Qu’apprenons-nous des générations passées ? Quelles leçons nos parents et nos grands-parents nous laissent-ils ? Leur vie a été bien différente dans le spectre des valeurs, des choix, de parcours. Le changement du siècle est visible, quelque soit le domaine dans lequel on regarde.
La pandémie récente et ses suites me rendent analytique. J’essaie de voir l’événement sur toutes les marches de l’échelle qui peuvent s’y appliquer. Celle des choix et des comportements personnels vis à vis de moi-même, de ma famille et de la société est forcément la plus intéressante et la plus défiante. Est-ce que mes valeurs fondées, mon civisme, mon éthique suffisent pour garantir que mes choix de vie et de comportement soient respectueux vis à vis des autres ? Est-ce que ma vision de la réalité doit s’enraciner dans la politique de mon pays, dans ma sensibilité et dans mon intellect ou dans un mélange d’un savoir mondial et de mes constats glanés au quotidien ? Le passé de mes ancêtres m’interpelle ici et pèse d’un poids sur mon regard. La mémoire cellulaire et la mémoire collective ne mentent pas.

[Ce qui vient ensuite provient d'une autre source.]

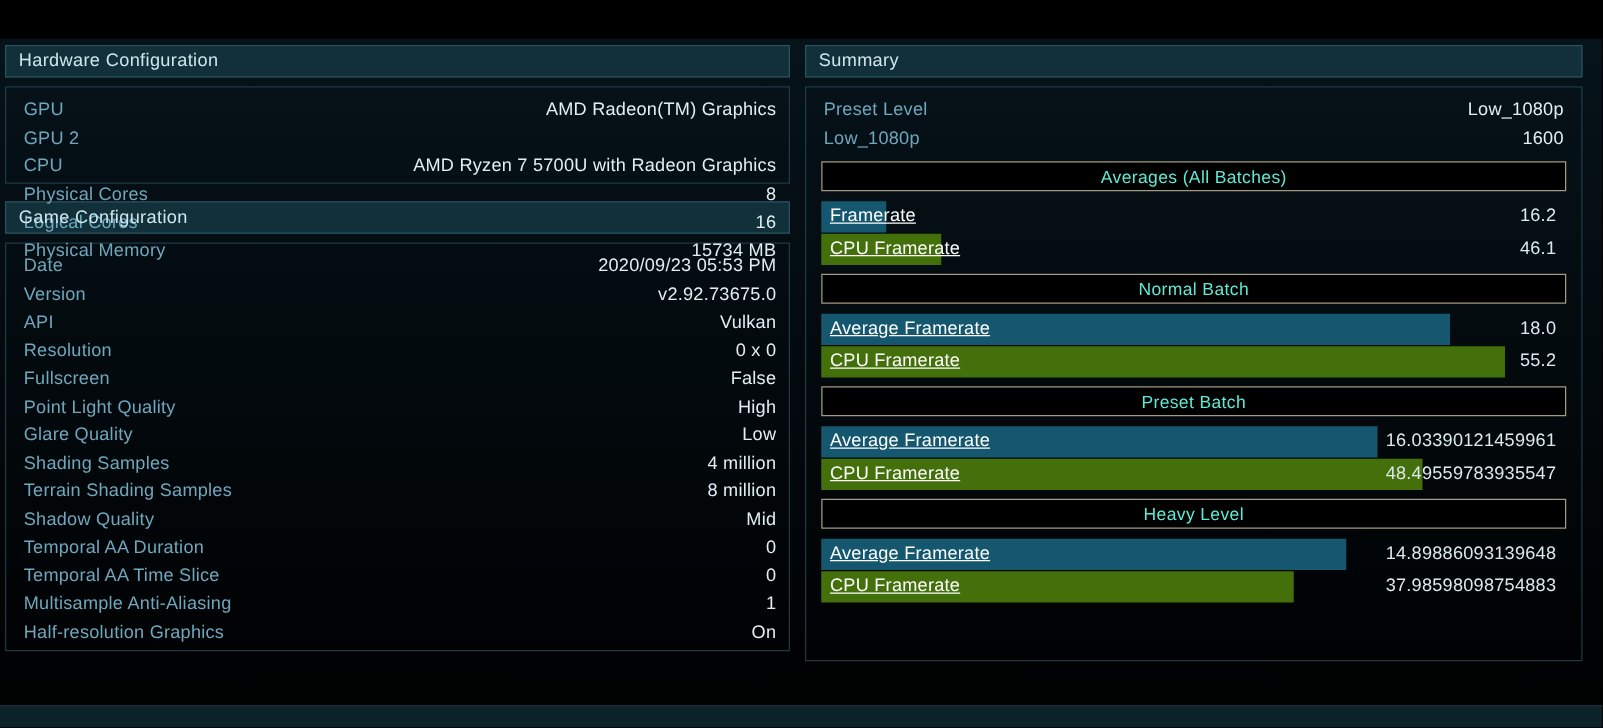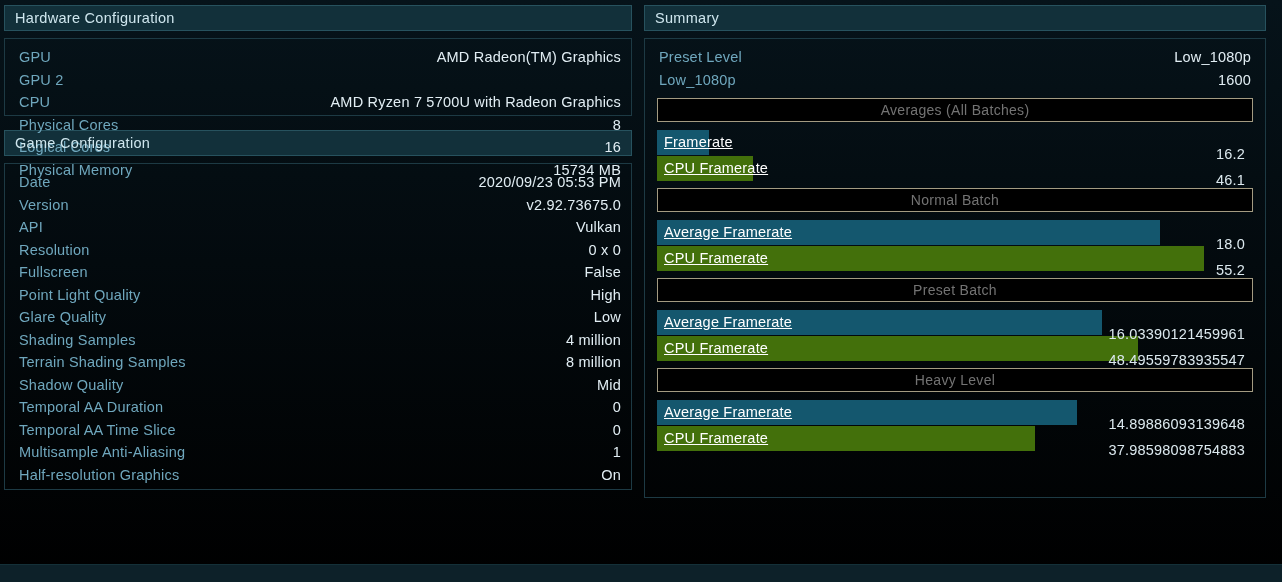"Hardware Configuration" .screen { margin-top: none -> 31px }
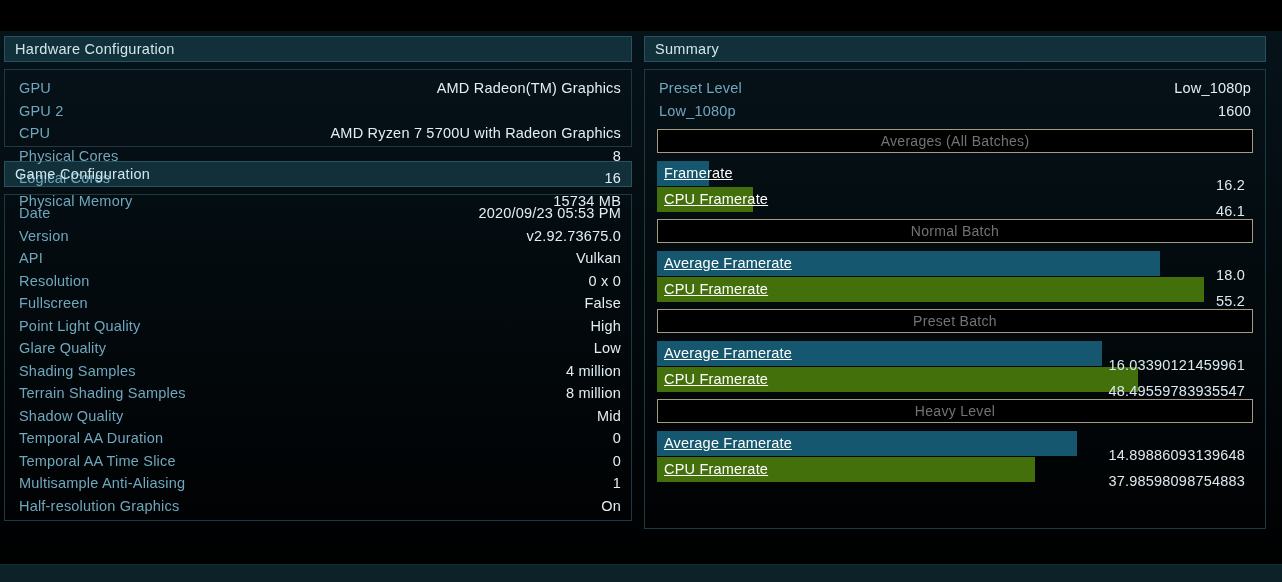"Averages (All Batches)" .batch-header { color: #737373 -> #5eead4 }
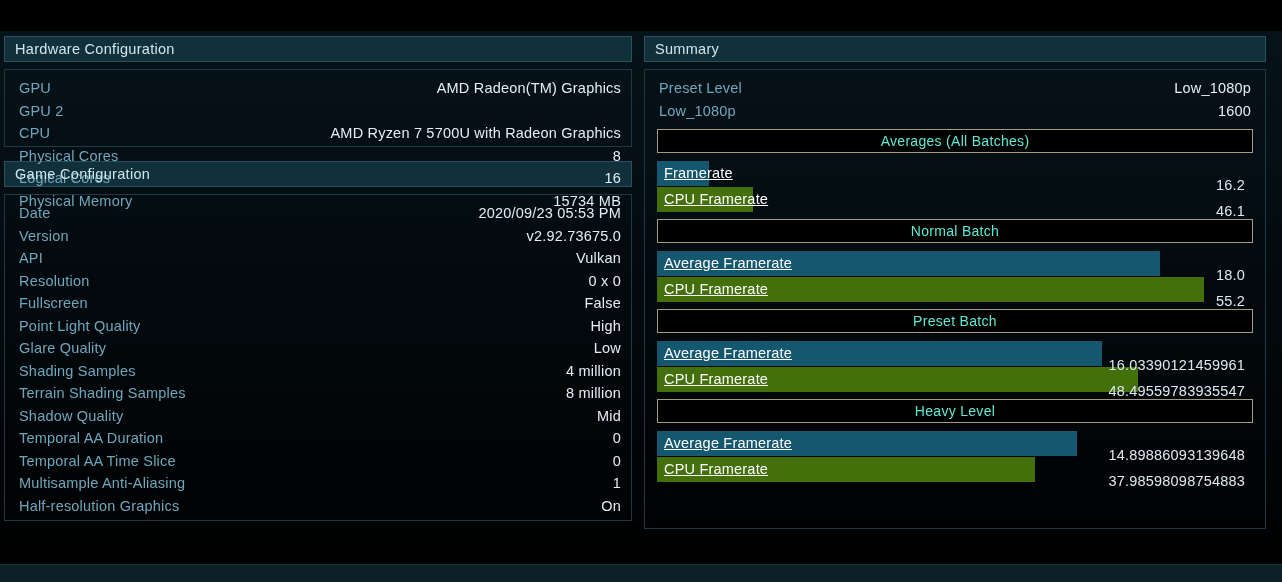"16.2" .bar-value { top: 12px -> 0 }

Mon grand père maternel a été victime d’un événement appelé ‘la tragédie silésienne’ : https://www.slaskie.travel/article/1012603/tragedia-gornoslaska-1945-roku – en polonais, traduisible sur Google. Employé d’une mine de charbon à Gliwice (Gleiwitz)- ville frontalière appartenant à l’Allemagne au commencement de la deuxième Guerre Mondiale – il a vu son destin tourner lorsque en janvier 1945 les soldats russes ont libéré sa ville. D’une manière despotique et cruelle ces mêmes soldats ont commencé la persécution des habitants, les prenant tous pour des ennemis allemands, alors que la ville à travers l’histoire passait régulièrement des mains polonaises aux allemandes. La population y était parfaitement mélangée au sein de chaque famille. La vengeance la plus criante était la décision de déportation des hommes en force d’âge vers l’Union Soviétique pour travaux dans des camps. Ainsi, comme des milliers de ses compatriotes de Gleiwitz, devenu Gliwice, et de villes alentours, mon grand père s’est retrouvé visé par l’appel. Mes grands parents avaient à l’époque cinq enfants en bas âge et mon grand père était maladif. Prétextant sa faible santé ma grand-mère supplia son mari de demander un relâche mais celui-ci jugeait qu’il se serait déshonoré aux yeux de ses collègues et connaissances. La suite des événements et la dureté du sort des appelés sont à peine descriptibles. Les conditions de transport et de vie de ces prisonniers ont provoqué leur massive disparition. Tristement, la trace de mon grand père s’est perdue dans la géographie de l’Union Soviétique et dans le temps. Ma grand-mère a reçu, à un moment donné, un message sans détails annonçant la disparition de son époux. Les déportations, soigneusement mises sous silence lors de la période communiste de la Pologne, ont fait l’objet de recherches et de devoir de transparence dans les années 1990. Une liste de déportés a été érigée et publiée. Le nom de mon grand père n’y a même pas figuré. Connaissant, à présent, les détails de l’opération, rapportés par de rares survivants, je pense qu’il est décédé lors du transport.
Il y avait une époque qu’a appris aux hommes que leur survie, la survie de leur famille dépend étroitement de la survie de leur nation, de leur pays. Cet état de choses est très tangible dans l’histoire de la Pologne ; elle a été à travers les siècles découpée et reléguée sous différents règnes. Aujourd’hui la souveraineté d’un pays européen ne se conteste plus et son existence est garantie par la politique sécuritaire internationale. Les citoyens sont dédommagés de leur rôle de garants de la stabilité de la nation. Il leur reste la tâche, non moindre, de veiller sur la vie de leur famille, sur la vie de leurs proches. C’est au nom de cette stabilité et continuité familiale, c’est dans la mémoire de mon grand père, tragiquement disparu, que je me dois prendre des décisions me concernant dans la réalité de la situation générale, en tirant une leçon de vie, de celle de mes grands parents maternels. Que la mémoire de leur vie serve aux générations futures.